18. The apparatus of claim 11, wherein said frequency computing unit is configured to sum up the weights of the same elementary pattern as the occurrence frequency of said elementary pattern.

19. The apparatus of claim 11, wherein said frequency computing unit is configured to compute the occurrence frequency of the elementary patterns corresponding to the triple patterns contained in said query requests based on the occurrence frequency of said query requests.

20. The apparatus of claim 11, wherein said data prefetching unit is configured to make the total size of the RDF triples corresponding to said elementary patterns not exceed the buffer size, and make the occurrence frequency of said elementary patterns as high as possible.

Description

CROSS-REFERENCE TO RELATED APPLICATION(S)

[0001] This application claims foreign priority to P.R. China Patent application 201010577037.2 filed 29 Nov. 2010, the complete disclosure of which is expressly incorporated herein by reference in its entirety for all purposes.

FIELD OF THE INVENTION

[0002] This invention relates to the storage and management of RDF triple data, and more particularly relates to a method and an apparatus for accelerating the query and read of RDF triple data.

BACKGROUND OF THE INVENTION

[0003] RDF (Resource Description Framework) is a technical standard of markup language published by W3C (World Wide Web Consortium) to better describe and express the contents and the structure of Web resources. Particularly, RDF can be specially used to express the metadata about Web resources, such as the title, the author, the update time of Web pages, the copyright and the license of Web documents, the available schedule of some shared resources, and so on. However, when "Web resources" are generalized, RDF can be used to describe the information of anything that can be identified on the Web. Along with the development of semantic-based web description, RDF data are used more and more widely in various Web related applications, so the management of RDF data becomes more and more important.

[0004] Different from general relational data, RDF data are expressed in triple form, including <subject, predicate, object>. That is, RDF describes the relation between elements using such triples. When these RDF triples are stored into a storage system such as a database, usually they can be queried using SPARQL recommended by W3C.
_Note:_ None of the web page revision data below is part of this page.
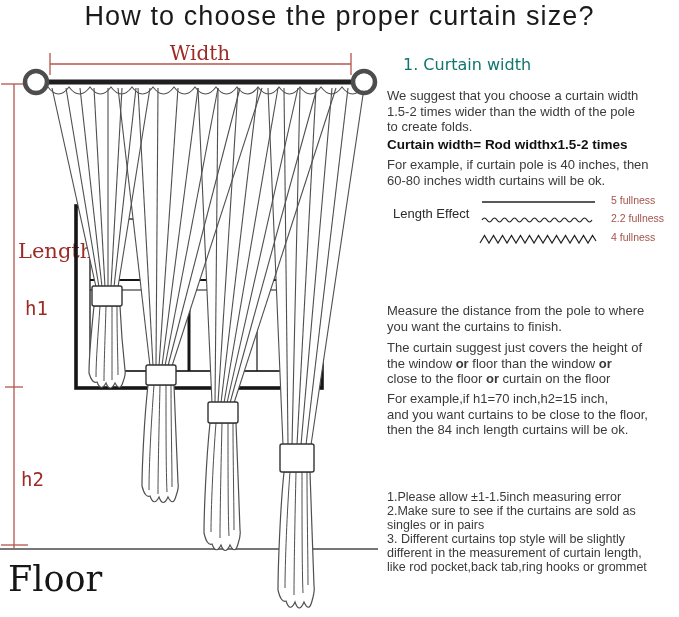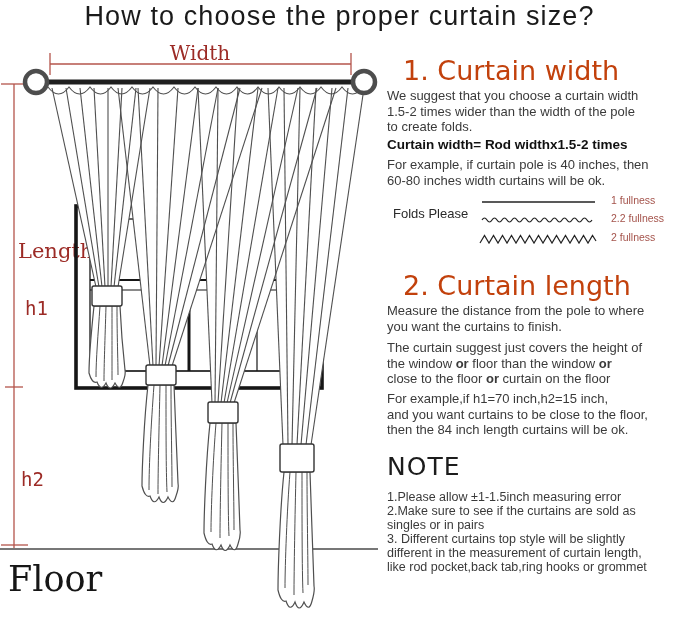--- a/index.html
+++ b/index.html
@@ -12,7 +12,7 @@
   .rightcol{position:absolute;left:387px;top:0;width:296px;height:617px;}
   .rightcol > div{position:absolute;}
   .sec-h{left:16px;font-family:"DejaVu Sans","Liberation Sans",sans-serif;
-         font-size:27px;color:#c2410c;white-space:nowrap;}
+         font-size:16px;color:#0f766e;white-space:nowrap;}
   .body-p{left:0;width:296px;font-size:13px;line-height:15.5px;color:#3a3a3a;
           white-space:pre-line;}
   .formula{left:0;width:296px;font-size:13.5px;font-weight:bold;color:#111;white-space:nowrap;}

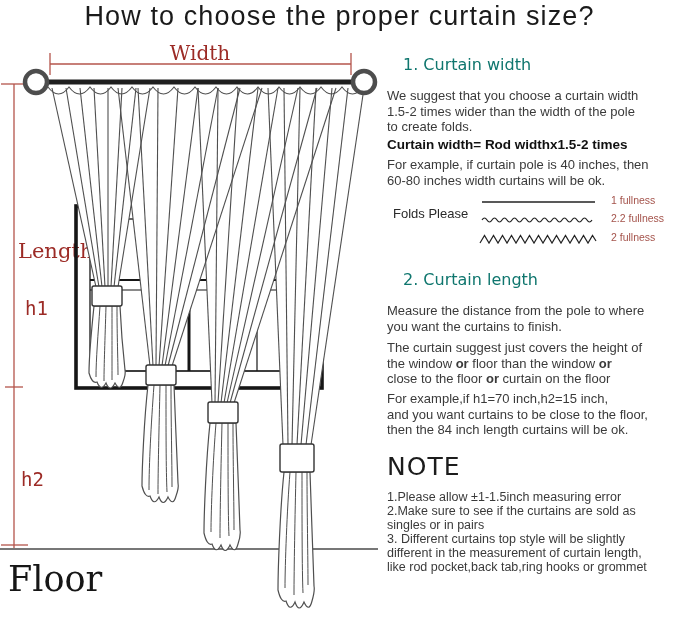--- a/index.html
+++ b/index.html
@@ -168,7 +168,7 @@
         <path d="M5,28 q2.5,-4 5,0 t5,0 t5,0 t5,0 t5,0 t5,0 t5,0 t5,0 t5,0 t5,0 t5,0 t5,0 t5,0 t5,0 t5,0 t5,0 t5,0 t5,0 t5,0 t5,0 t5,0 t5,0" fill="none" stroke="#222" stroke-width="1.2"></path>
         <path d="M3,51 L7.5,43.5 L12,51 L16.5,43.5 L21,51 L25.5,43.5 L30,51 L34.5,43.5 L39,51 L43.5,43.5 L48,51 L52.5,43.5 L57,51 L61.5,43.5 L66,51 L70.5,43.5 L75,51 L79.5,43.5 L84,51 L88.5,43.5 L93,51 L97.5,43.5 L102,51 L106.5,43.5 L111,51 L115.5,43.5 L119,49" fill="none" stroke="#222" stroke-width="1.2"></path>
       </svg>
-      <div class="fullness" style="top:4px">1 fullness</div>
+      <div class="fullness" style="top:4px">5 fullness</div>
       <div class="fullness" style="top:22px">2.2 fullness</div>
       <div class="fullness" style="top:41px">2 fullness</div>
     </div>

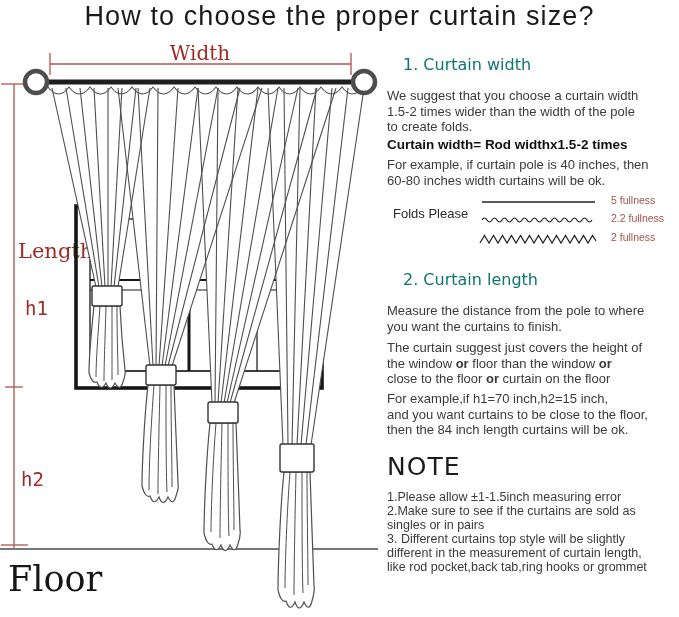--- a/index.html
+++ b/index.html
@@ -162,7 +162,7 @@
 60-80 inches width curtains will be ok.</div>
 
     <div class="folds">
-      <span class="folds-label">Folds Please</span>
+      <span class="folds-label">Length Effect</span>
       <svg class="folds-svg" width="132" height="54" viewBox="0 0 132 54">
         <line x1="5" y1="10" x2="118" y2="10" stroke="#222" stroke-width="1.4"></line>
         <path d="M5,28 q2.5,-4 5,0 t5,0 t5,0 t5,0 t5,0 t5,0 t5,0 t5,0 t5,0 t5,0 t5,0 t5,0 t5,0 t5,0 t5,0 t5,0 t5,0 t5,0 t5,0 t5,0 t5,0 t5,0" fill="none" stroke="#222" stroke-width="1.2"></path>

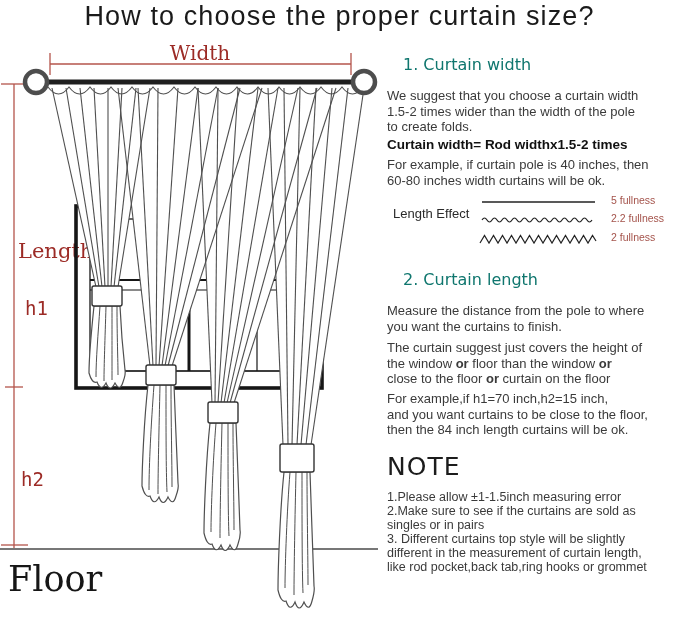--- a/index.html
+++ b/index.html
@@ -170,7 +170,7 @@
       </svg>
       <div class="fullness" style="top:4px">5 fullness</div>
       <div class="fullness" style="top:22px">2.2 fullness</div>
-      <div class="fullness" style="top:41px">2 fullness</div>
+      <div class="fullness" style="top:41px">4 fullness</div>
     </div>
 
     <div class="sec-h" style="top:270px">2. Curtain length</div>

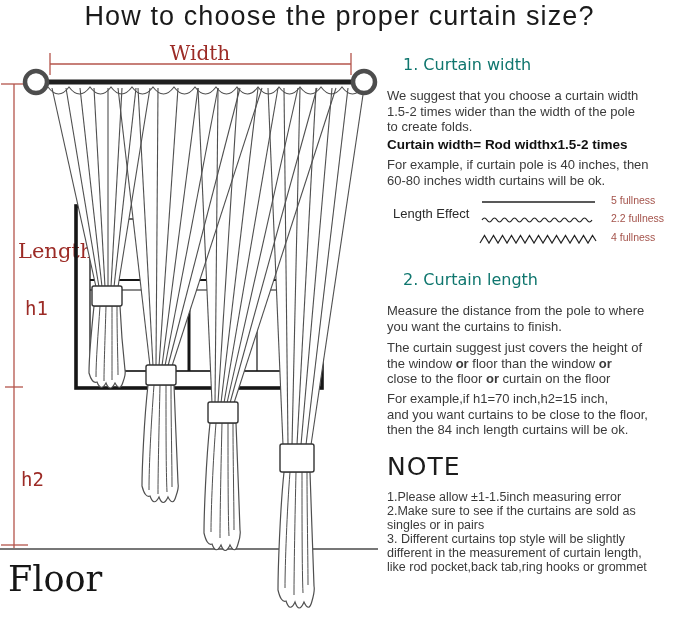--- a/index.html
+++ b/index.html
@@ -173,7 +173,6 @@
       <div class="fullness" style="top:41px">4 fullness</div>
     </div>
 
-    <div class="sec-h" style="top:270px">2. Curtain length</div>
 
     <div class="body-p" style="top:303px">Measure the distance from the pole to where
 you want the curtains to finish.</div>

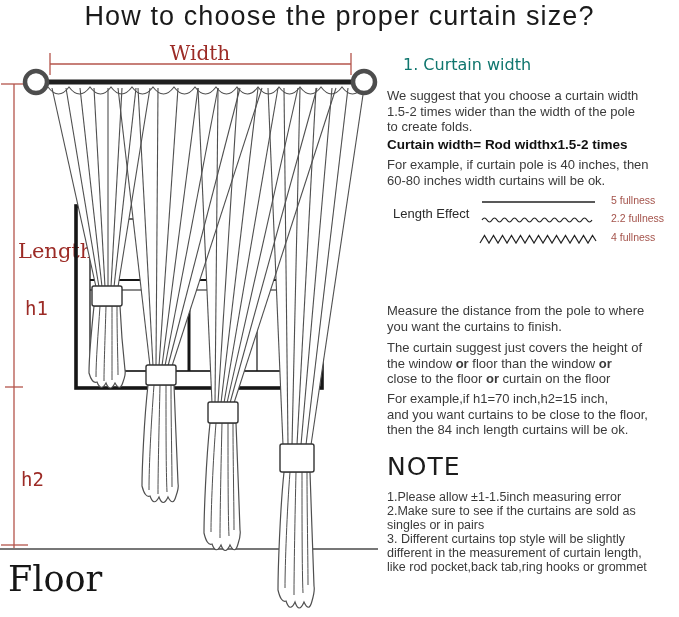--- a/index.html
+++ b/index.html
@@ -185,7 +185,6 @@
 and you want curtains to be close to the floor,
 then the 84 inch length curtains will be ok.</div>
 
-    <div class="note-h" style="top:452px">NOTE</div>
 
     <div class="notes">
       <div>1.Please allow ±1-1.5inch measuring error</div>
[0005] FIG. 1 illustrates the structure of the existing RDF data storage and query system. System 100 comprises a database 101, a data loader 102, a data access module 103 and a query engine 104. Database 101 is configured to store RDF triple data. Specifically, database 101 contains an IRI table and a triple table. The IRI table is used to store the correspondence relation between the internal ID or index and the IRI string in the data, while the triple table stores triple data with their internal ID representation. It is understood that such storage manner is advantageous for compressed data storage, which saves storage space. When new RDF data are inputted from outside, data loader 102 receives and parses the inputted RDF data and transforms it into internal data models. For each IRI string in the internal data models, data access module 103 assigns a unique internal ID for it, and inserts or stores the correspondence relation between the ID and the string in the above IRI table. Then, for each RDF triple in the data models, data access module 103 inserts or stores its internal ID representation into the above triple table. For the above stored RDF triple data, when the data are queried, query engine 104 receives the user's SPARQL request and translates it into the corresponding standard SQL (Structured Query Language) sentences. Data access module 103 retrieves the queried triples from database 101 according to SQL sentences, and returns the results to query engine 104.
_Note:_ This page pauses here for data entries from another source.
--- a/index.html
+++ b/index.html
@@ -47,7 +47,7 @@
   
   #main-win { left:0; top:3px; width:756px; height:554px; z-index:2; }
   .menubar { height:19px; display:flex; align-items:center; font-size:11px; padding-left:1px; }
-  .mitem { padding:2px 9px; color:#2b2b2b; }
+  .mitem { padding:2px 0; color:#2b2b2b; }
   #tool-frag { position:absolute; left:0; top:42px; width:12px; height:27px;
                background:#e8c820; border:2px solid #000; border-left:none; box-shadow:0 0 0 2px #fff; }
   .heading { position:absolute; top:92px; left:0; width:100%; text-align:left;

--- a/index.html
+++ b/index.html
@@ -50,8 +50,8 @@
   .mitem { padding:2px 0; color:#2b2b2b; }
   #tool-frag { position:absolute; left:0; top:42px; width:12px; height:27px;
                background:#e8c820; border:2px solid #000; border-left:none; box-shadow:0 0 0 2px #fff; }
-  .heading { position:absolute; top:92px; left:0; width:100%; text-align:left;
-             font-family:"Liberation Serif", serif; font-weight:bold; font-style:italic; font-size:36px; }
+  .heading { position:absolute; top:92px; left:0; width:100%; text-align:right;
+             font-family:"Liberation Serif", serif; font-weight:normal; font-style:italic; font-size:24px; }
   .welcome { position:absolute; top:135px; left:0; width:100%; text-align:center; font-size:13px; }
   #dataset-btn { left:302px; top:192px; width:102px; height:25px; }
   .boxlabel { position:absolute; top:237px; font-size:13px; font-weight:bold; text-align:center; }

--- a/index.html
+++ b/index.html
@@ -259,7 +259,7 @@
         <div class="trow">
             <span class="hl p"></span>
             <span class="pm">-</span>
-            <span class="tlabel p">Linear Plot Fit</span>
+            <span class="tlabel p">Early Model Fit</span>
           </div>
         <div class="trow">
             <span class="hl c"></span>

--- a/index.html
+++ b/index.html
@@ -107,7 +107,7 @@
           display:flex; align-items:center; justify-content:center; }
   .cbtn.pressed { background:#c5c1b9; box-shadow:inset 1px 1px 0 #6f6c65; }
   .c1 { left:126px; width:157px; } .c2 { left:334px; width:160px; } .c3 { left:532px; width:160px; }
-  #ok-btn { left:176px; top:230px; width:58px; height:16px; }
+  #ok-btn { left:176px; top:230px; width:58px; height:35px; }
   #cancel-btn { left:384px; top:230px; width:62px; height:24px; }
[0006] The storage and query process of RDF data executed in the above system 100 will be described in detail in connection with specific examples. In one example, school course information is stored in database 101 in RDF triple form. Supposed that a user wants to know the name list of the students who elect Jack's course, then in query engine 104 the SPARQL query can be set as:

TABLE-US-00001 SELECT ?name WHERE { ?student :hasName ?name. (1) ?student :takeCourse ?course. (2) ?course :toughtBy ?person. (3) ?person :hasName "Jack". (4) }

[0007] In the above SPARQL query, all values of "name" are requested, wherein the sentences in WHERE{ } are the relations that the "name" should satisfy. Concretely, this query contains 4 triple-form sentences (1)-(4), each of which is called a triple pattern. It is understood that these sentences are numbered here for description convenience, and such numbers don't exist in the real query. Corresponding to RDF data, each triple pattern is also expressed in the form of <subject. predicate, object>. but question mark can be added before at least one element of the triple so as to set it as variable to be queried. For example, triple pattern (4) means that it is to query the variable person in the case that the corresponding predicate is hasName and the object is Jack in the triples; that is, the person whose name is Jack will be retrieved. Then, via triple pattern (3), subject course will be queried in the case that the corresponding predicate is toughtBy and the object is the above retrieved person; that is, the course taught by the person will be retrieved. In triple pattern (2), all students who elect the course will be queried, and finally in triple pattern (1), the names of the students are determined. Thus, via the above triple pattern (1)-(4), taking person, course and student as middle variables, the values of the queried name will be determined finally.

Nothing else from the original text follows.